PROBLEM TO WORK ON
Each line of the records that includes "column" should be found and copied.

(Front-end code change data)
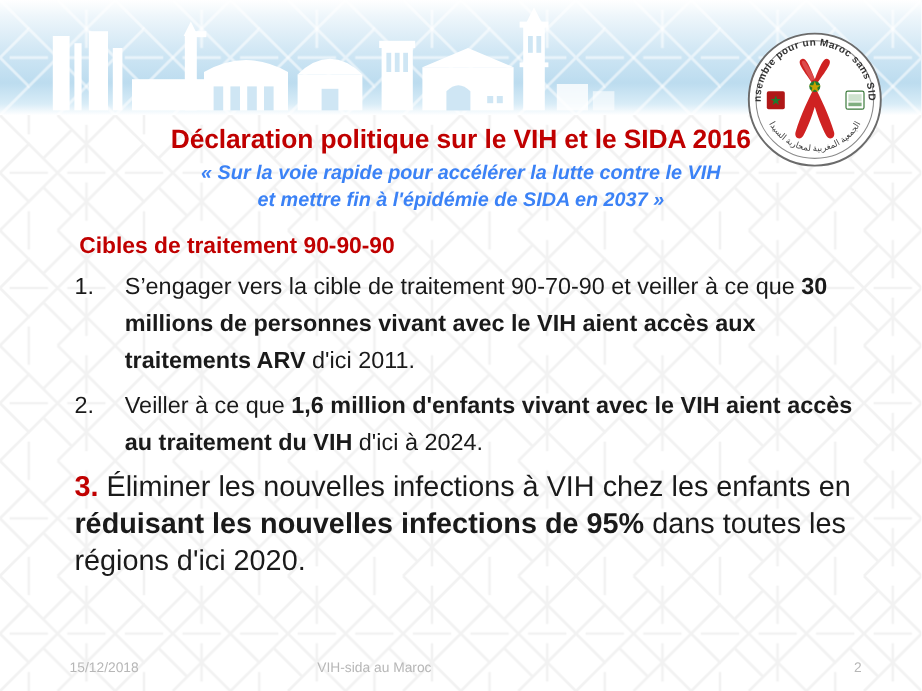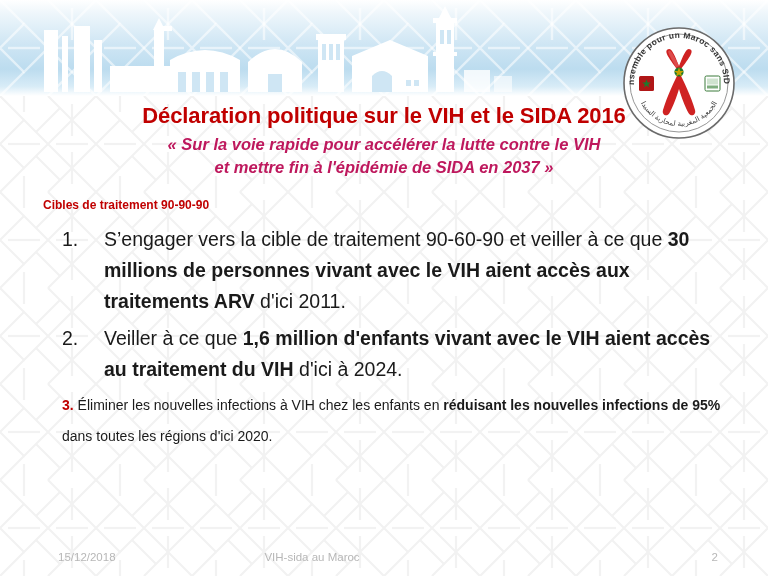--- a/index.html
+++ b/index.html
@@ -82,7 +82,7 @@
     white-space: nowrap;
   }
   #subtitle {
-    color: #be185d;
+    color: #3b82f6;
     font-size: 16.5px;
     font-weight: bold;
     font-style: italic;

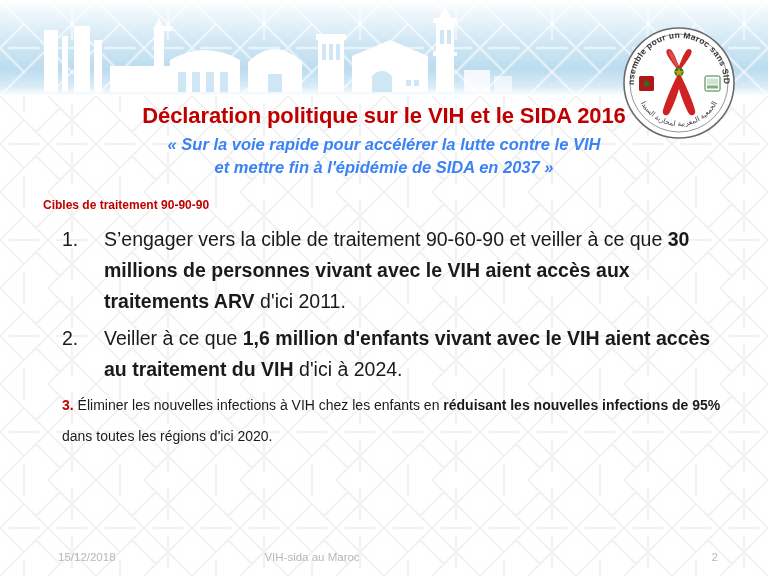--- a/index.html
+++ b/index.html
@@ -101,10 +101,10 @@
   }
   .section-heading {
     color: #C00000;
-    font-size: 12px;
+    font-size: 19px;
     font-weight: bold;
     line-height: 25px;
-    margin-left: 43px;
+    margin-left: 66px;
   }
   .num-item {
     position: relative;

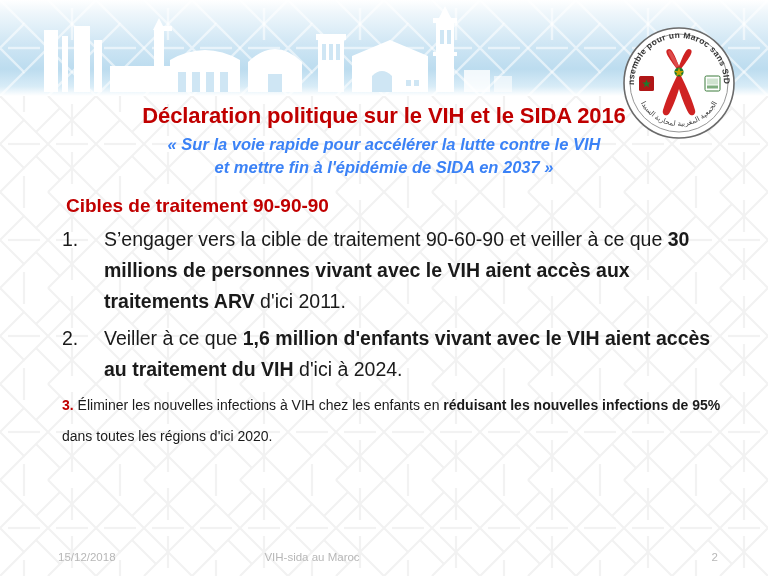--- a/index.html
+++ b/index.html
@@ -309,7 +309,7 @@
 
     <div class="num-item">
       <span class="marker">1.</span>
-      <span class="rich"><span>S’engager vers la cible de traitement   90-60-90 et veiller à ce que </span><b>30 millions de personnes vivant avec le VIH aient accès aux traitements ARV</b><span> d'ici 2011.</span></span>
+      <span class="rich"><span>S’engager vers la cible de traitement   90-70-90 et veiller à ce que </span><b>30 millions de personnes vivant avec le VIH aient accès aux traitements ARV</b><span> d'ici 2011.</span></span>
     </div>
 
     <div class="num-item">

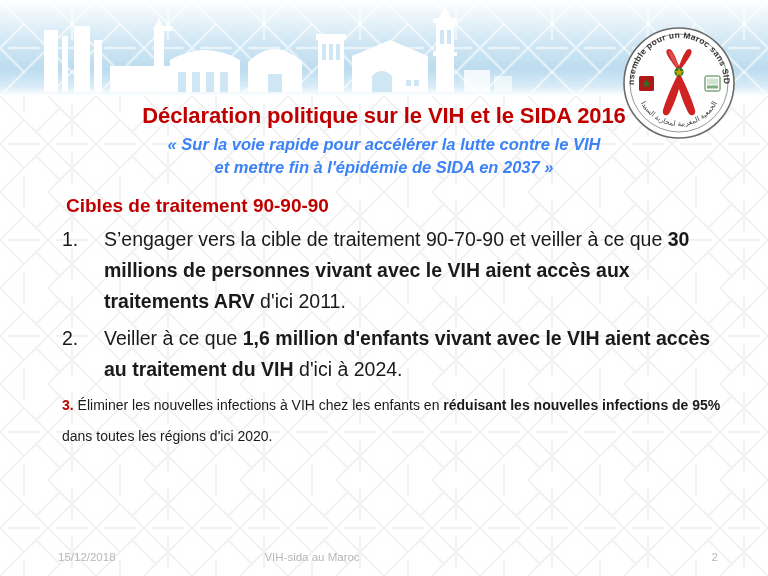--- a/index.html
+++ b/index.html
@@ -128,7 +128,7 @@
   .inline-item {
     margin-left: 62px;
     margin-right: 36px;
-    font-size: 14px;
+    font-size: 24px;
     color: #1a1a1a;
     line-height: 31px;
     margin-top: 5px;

* * *

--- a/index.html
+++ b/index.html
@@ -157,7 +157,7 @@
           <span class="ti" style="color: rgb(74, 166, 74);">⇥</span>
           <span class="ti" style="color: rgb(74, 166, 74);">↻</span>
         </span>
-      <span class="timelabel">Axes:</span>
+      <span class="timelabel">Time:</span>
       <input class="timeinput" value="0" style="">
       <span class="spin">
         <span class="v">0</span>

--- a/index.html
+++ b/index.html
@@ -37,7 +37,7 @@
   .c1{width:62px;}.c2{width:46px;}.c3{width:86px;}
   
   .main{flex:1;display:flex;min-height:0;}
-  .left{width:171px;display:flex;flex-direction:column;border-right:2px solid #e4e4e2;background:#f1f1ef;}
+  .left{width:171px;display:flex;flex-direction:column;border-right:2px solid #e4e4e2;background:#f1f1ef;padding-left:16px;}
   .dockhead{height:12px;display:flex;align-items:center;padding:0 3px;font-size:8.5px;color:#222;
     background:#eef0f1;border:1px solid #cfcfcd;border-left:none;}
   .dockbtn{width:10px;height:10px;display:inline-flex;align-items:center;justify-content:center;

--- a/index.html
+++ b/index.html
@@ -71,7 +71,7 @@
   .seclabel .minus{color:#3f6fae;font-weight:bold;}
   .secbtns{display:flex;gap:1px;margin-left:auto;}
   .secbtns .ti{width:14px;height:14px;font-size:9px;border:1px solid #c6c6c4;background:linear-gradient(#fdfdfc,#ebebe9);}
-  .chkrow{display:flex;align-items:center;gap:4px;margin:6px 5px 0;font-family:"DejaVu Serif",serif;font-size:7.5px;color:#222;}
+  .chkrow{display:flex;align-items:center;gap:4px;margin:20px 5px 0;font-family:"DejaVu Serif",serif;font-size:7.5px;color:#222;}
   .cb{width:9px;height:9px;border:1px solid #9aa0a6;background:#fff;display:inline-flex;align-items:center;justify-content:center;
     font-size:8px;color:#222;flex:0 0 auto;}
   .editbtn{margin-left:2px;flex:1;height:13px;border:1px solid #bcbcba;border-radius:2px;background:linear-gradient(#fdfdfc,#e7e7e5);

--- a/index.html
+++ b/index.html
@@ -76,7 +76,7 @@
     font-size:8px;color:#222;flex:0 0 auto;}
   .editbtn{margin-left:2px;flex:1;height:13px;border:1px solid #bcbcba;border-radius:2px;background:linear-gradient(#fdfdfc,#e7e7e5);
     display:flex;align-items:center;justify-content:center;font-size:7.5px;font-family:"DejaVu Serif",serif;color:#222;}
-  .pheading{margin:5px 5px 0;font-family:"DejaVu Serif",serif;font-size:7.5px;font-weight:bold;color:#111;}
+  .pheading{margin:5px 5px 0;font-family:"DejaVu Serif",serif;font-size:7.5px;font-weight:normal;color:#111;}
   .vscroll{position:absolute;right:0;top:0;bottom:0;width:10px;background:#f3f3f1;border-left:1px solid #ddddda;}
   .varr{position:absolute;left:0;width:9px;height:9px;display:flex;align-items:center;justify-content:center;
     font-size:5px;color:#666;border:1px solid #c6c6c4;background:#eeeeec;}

RESULT
-  .left{width:171px;display:flex;flex-direction:column;border-right:2px solid #e4e4e2;background:#f1f1ef;}
+  .left{width:171px;display:flex;flex-direction:column;border-right:2px solid #e4e4e2;background:#f1f1ef;padding-left:16px;}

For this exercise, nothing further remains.